“Why are you hitting yourself?” I’ve found myself asking this question out loud and following it up with an empathetic look and a “It’s OK if you are having big feelings. Big hugs to help you feel better.” We have had the privilege/ sadness to see first hand what childhood trauma does to developing brains. It changes these kiddos in big ways that are hard to understand. I have found myself reading everything I can get my hands on to help me understand what is happening to this little man we have in our care. I was reading on the www.ntscm.org page and this quote explained things clearly:
“Children suffering from traumatic stress symptoms generally have difficulty regulating their behaviors and emotions. They may be clingy and fearful of new situations, easily frightened, difficult to console, and/or aggressive and impulsive. They may also have difficulty sleeping, loose recently acquired developmental skills, and show regression in functioning and behavior.”
This explains things so clearly. This is why our little guys hits himself in the face when he is upset (he saw his big brother hit himself many times throughout the day), why he is struggling with sleep and why he is hard to console when he is upset. Maybe we are not doing things horribly wrong. Maybe we need to dial in a little more to when our little guy is trying to tell us: I’m scared; I’m upset because I don’t know what is going on, and to not react in any way that isn’t calm and loving. Even if that means telling him that if he keeps trying to run off that we will have to leave what we are doing. We can set boundaries in a calm fashion. As long as we follow through on those words that come out. All the more reason to remain calm.
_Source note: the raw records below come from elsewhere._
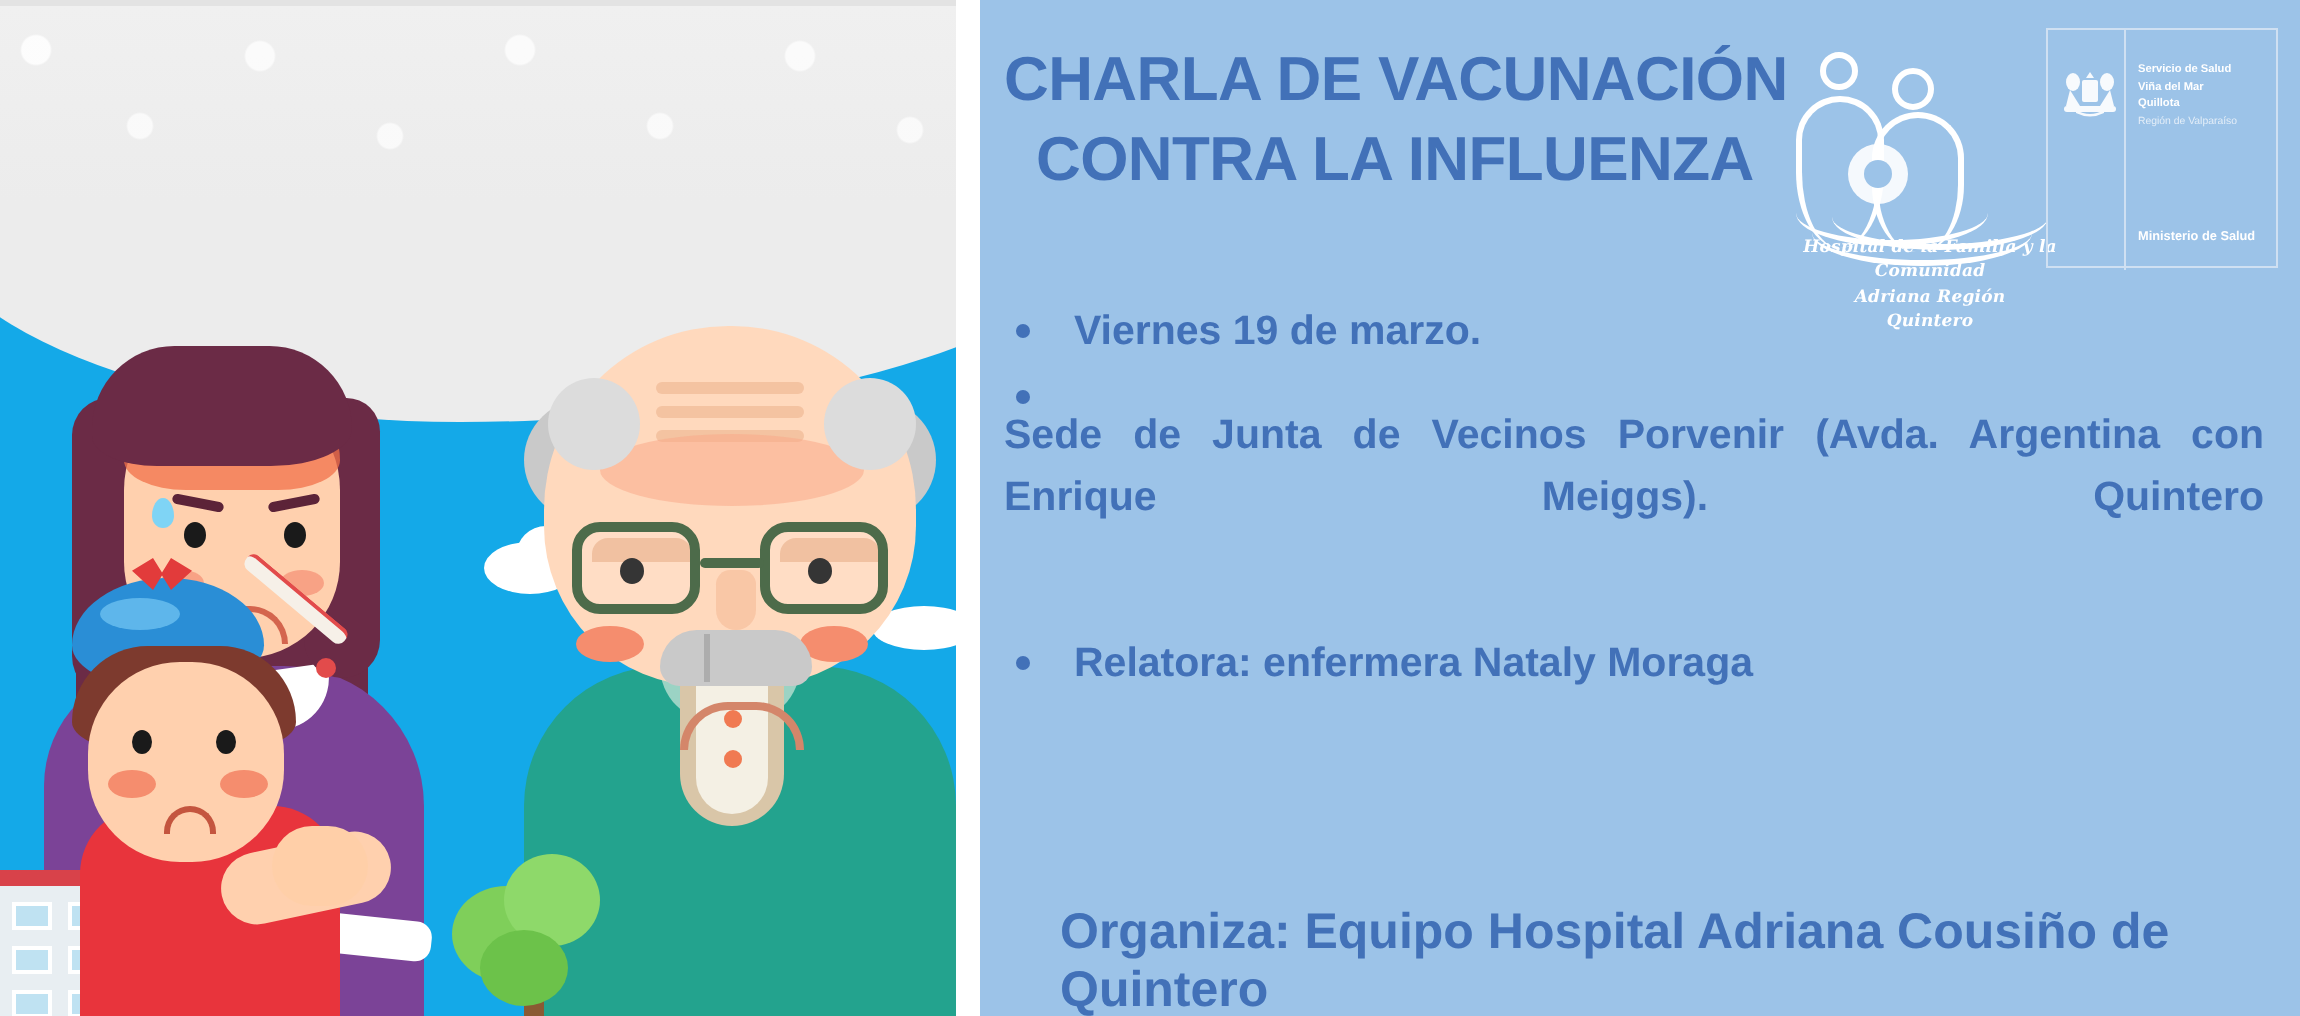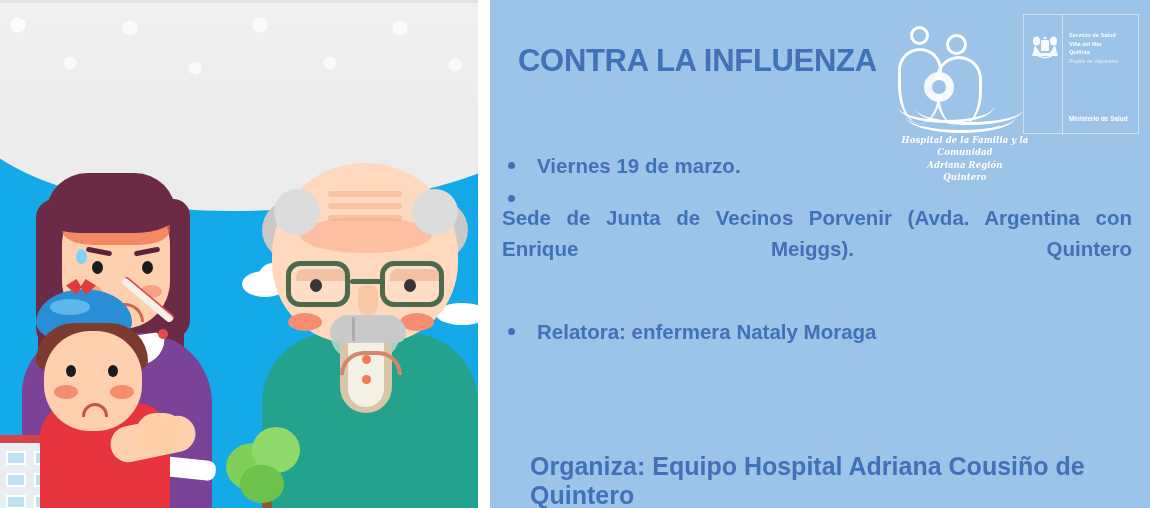--- a/index.html
+++ b/index.html
@@ -152,36 +152,36 @@
   #panel{
     position:absolute;left:490px;top:0;width:660px;height:508px;
     background:#9cc3e8;
   }
 
   .headline{
     position:absolute;left:12px;top:20px;width:420px;
     color:#4271b8;font-weight:bold;font-size:31px;line-height:1.30;
     letter-spacing:-.3px;
   }
-  .headline .l2{display:block;padding-left:16px;margin-top:21px;}
+  .headline .l2{display:block;padding-left:16px;}
 
   
   #hosp-logo{position:absolute;left:404px;top:6px;width:140px;height:130px;}
   .head-a{position:absolute;left:16px;top:20px;width:19px;height:19px;border:3px solid #fff;border-radius:50%;box-sizing:border-box;}
   .head-b{position:absolute;left:52px;top:28px;width:21px;height:21px;border:3px solid #fff;border-radius:50%;box-sizing:border-box;}
   .body-a{position:absolute;left:4px;top:42px;width:44px;height:76px;border:3px solid #fff;border-radius:22px 22px 50% 50%;box-sizing:border-box;border-bottom:none;}
   .body-b{position:absolute;left:42px;top:50px;width:46px;height:70px;border:3px solid #fff;border-radius:24px 24px 50% 50%;box-sizing:border-box;border-bottom:none;}
   .petal{position:absolute;left:30px;top:66px;width:30px;height:30px;background:#ffffff;border-radius:50%;opacity:.9;}
   .petal-c{position:absolute;left:38px;top:74px;width:14px;height:14px;background:#9cc3e8;border-radius:50%;}
   .swoosh{position:absolute;border-bottom:3px solid #fff;border-radius:50%;height:30px;}
   .sw1{left:12px;top:94px;width:110px;}
   .sw2{left:22px;top:86px;width:108px;}
   .sw3{left:4px;top:84px;width:96px;}
   .hosp-text{
-    position:absolute;left:-4px;top:128px;width:150px;text-align:center;
+    position:absolute;left:-4px;top:112px;width:150px;text-align:center;
     color:#ffffff;font-family:"DejaVu Serif",serif;font-style:italic;font-weight:bold;
     font-size:8.5px;line-height:1.45;letter-spacing:.1px;
   }
 
   
   #minsal{
     position:absolute;left:533px;top:14px;width:116px;height:120px;
     border:1px solid #cfe0f2;box-sizing:border-box;
   }
   .minsal-sep{position:absolute;left:38px;top:0;width:1px;height:120px;background:#cfe0f2;}
@@ -319,20 +319,21 @@
     <div class="b-cheek bc1"></div>
     <div class="b-cheek bc2"></div>
     <div class="b-mouth"></div>
     <div class="b-arm"></div>
     <div class="hand"></div>
   </div>
 
   <div id="panel">
 
     <div class="headline">
+      <span>CHARLA DE VACUNACIÓN</span>
       <span class="l2">CONTRA LA INFLUENZA</span>
     </div>
 
     <div id="hosp-logo">
       <div class="head-a"></div>
       <div class="head-b"></div>
       <div class="body-a"></div>
       <div class="body-b"></div>
       <div class="swoosh sw1"></div>
       <div class="swoosh sw2"></div>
We don’t want to spout out a consequence that we don’t want to enforce!
This link has a nice chart that shows some of the behaviors that kiddos that experience trauma may exhibit to varying degrees. These are the things we have come to expect on a daily basis.
This is all the more reason that positive reinforcement is so important. He needs to learn what it feels like to be rewarded for positivity. We introduced clapping, big smiles, and YEAHs when things go well. When he is able to get a toy to do something he was trying for- clapping, big smiles, and YEAHs. When hands us something instead of throwing it- clapping , big smiles, and YEAHs. Whenever he does something well. There can’t be enough positivity shared with our little guy!
I was talking to a new friend about well intentioned people. People that think, well, I’ve raised a few kids and I know what has worked for me- you must be doing something wrong. We talked about how important it is to thank those people for their feedback and if the moment is right, the kiddo is not with us, (and we have the strength for it) explain to them what trauma does to children. How the “tried and trues” of parenting just don’t cut it. That these kiddos need specialized support and the help of professionals to get them to a place where they can grow. Keeping in mind that it may be 1 small step forward and 5 giant steps back…. Forever. But it’s worth it. To be able to help these kiddos feel a sense of security, be able to play with other kiddos like their peers do, and grow a little bit- or by leaps and bounds- daily/weekly/monthly/yearly.
Now, as we have previously shared, our little M went to a treatment foster home (and he is doing GREAT there!!!) to get the help that he needed. We still have little V. Now that he is on his own, his personality is starting to shine through. He is more open in his feelings. Both happy and upset. Now that he is alone with us, he is starting to act out some of the behaviors that he saw his brother do on a daily basis. His nightmares are more than that. Sometimes they are outright terrors that leave him screaming for upward of 40 minutes, inconsolable. We are hopeful that with the help of others, we will be able to help little V to not feel the need to harm himself when upset, to be able to calm his mind and heart so that the mere thought of us leaving does not throw him into a crying spree that borderlines on tantrum, that we are able to help him navigate these confusing waters of living with two parents that love him dearly while he visits his birth parents that also love him deeply, to get him to a place that he understands that it is OK to love all four of us. This will all take time. LOTS of time. And patience.
So, what comes next? I’m not ashamed to admit that will be more classes, more books, therapy for both the little one and myself, trial and error, tears on everyone’s part, and trying again every day.